Michael «Bully» Herbig (*1968)

 

Fast zwölf Millionen sahen den «Schuh des Manitu» im Kino; jetzt kommt «Wickie und die starken Männer». Eine Begegnung mit Michael «Bully» Herbig, dem erfolgreichsten deutschen Regisseur der Gegenwart, der die Massen beglückt und das Feuilleton narrt.

Ist das Kunst, wenn sich eine rosa Puderquaste «Winnetouch» nennt? Oder ein Dialog, der so geht: «Mein Name ist Rock.» – «Kuschel oder Hard?» Und wie steht es mit einem Animationsfilm, in dem eine Lissi in die Arme eines Yeti sinkt, der mit hoher Männerstimme spricht und wie Reinhold Messner aussieht? «Nun will Herbig den kleinen, klugen Wickie mit dem Schenkelklopfer zerteilen», stöhnte die Süddeutsche Zeitung prophylaktisch, als sich Michael «Bully» Herbig «Wickie und die starken Männer» vornahm.

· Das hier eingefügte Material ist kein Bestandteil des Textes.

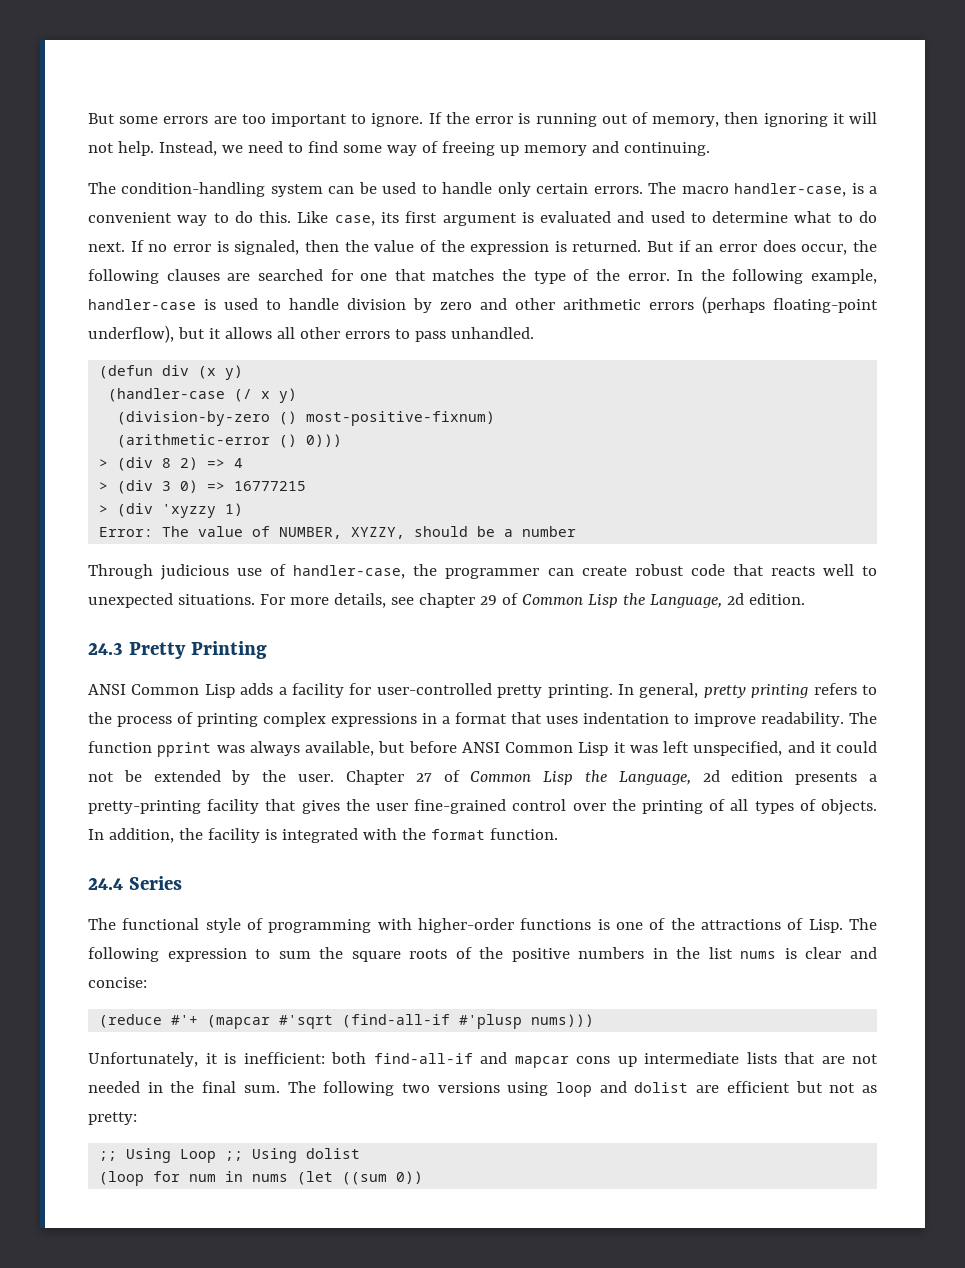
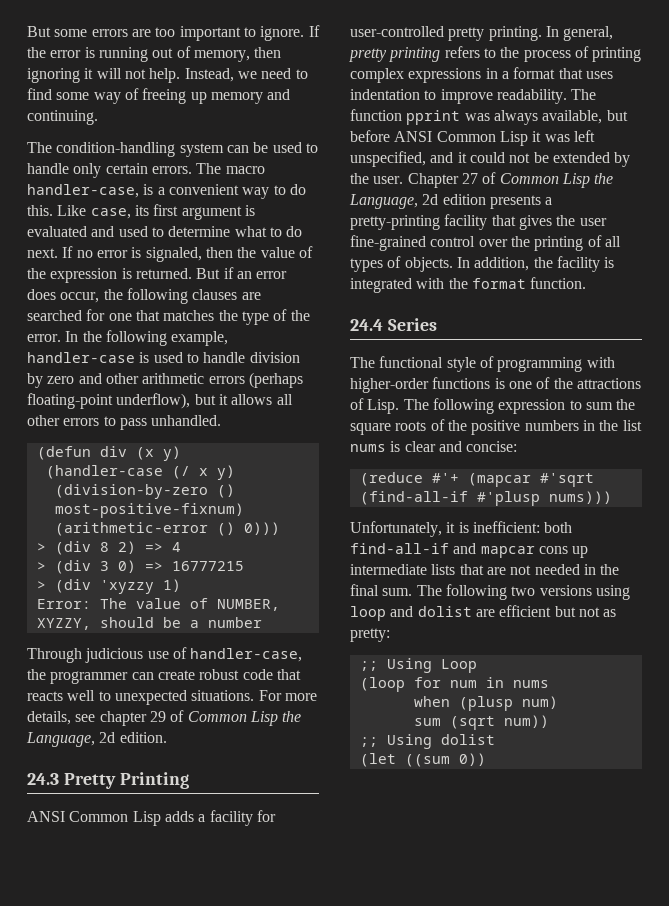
[225,1148,361,1163] ;; Using dolist -> (477, 666) none
(289, 1178) none -> [413,696,558,711] [413,715,549,730] [359,734,495,749] // when (plusp num) // sum (sqrt num)) // ;; Using dolist //

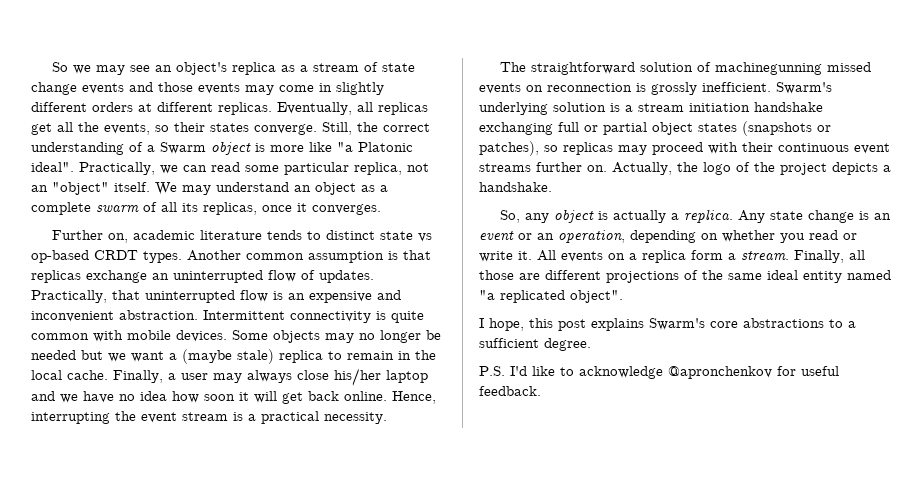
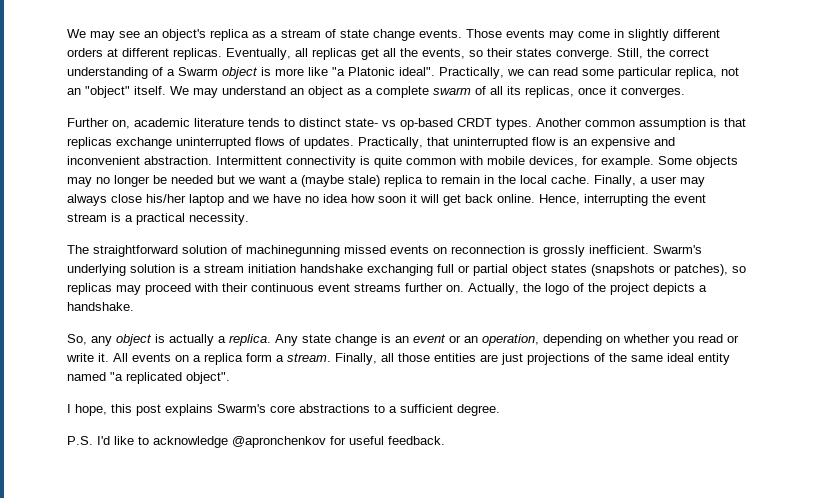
[51,62,91,74] So we -> [67,29,86,38] We
[82,82,193,94] events and those -> [419,29,502,38] events. Those
[379,231,413,240] state -> [345,118,378,127] state-
[152,270,296,283] an uninterrupted flow -> [176,137,285,149] uninterrupted flows
[176,330,227,342] devices. -> [529,156,654,168] devices, for example.
[519,270,601,280] are different -> [434,353,523,365] entities are just

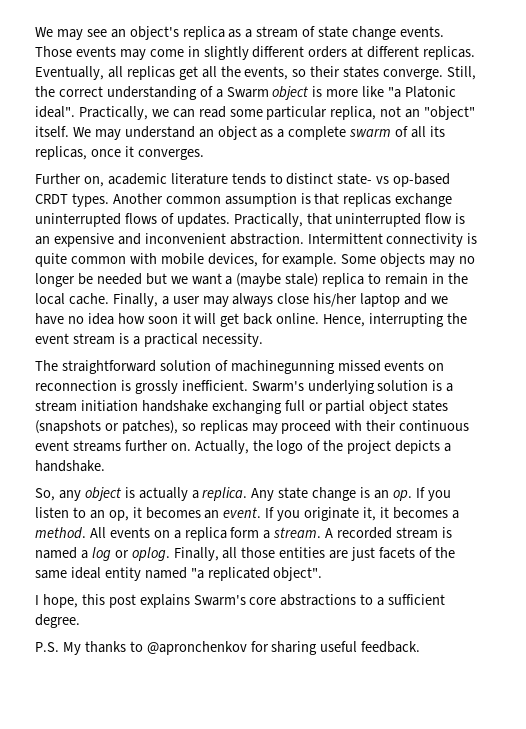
[413,334,739,346] [66,353,109,362] event or an operation, depending on whether you read or write it. -> [392,487,451,501] [35,507,459,521] [35,527,86,539] op. If you listen to an op, it becomes an event. If you originate it, it becomes a method.
(331, 357) none -> [325,527,452,539] [35,547,170,561] A recorded stream is named a log or oplog.
[527,353,590,365] projections -> [379,547,416,559] facets
[97,436,228,448] I'd like to acknowledge -> [62,641,143,655] My thanks to
(346, 440) none -> [271,641,318,655] sharing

Es ist die Angst des Feuilletons vor Deutschlands erfolgreichstem Regisseur der Gegenwart. In harten Zahlen: 2001 lockte «Der Schuh des Manitu» 11,7 Millionen Zuschauer ins Kino. Das machte ihn zum erfolgreichsten deutschen Film seit 1945. Dann kam 2004 «(T)Raumschiff Surprise». Wieder war Herbigs Film Primus seines Jahrgangs, mit 9,2 Millionen Besuchern.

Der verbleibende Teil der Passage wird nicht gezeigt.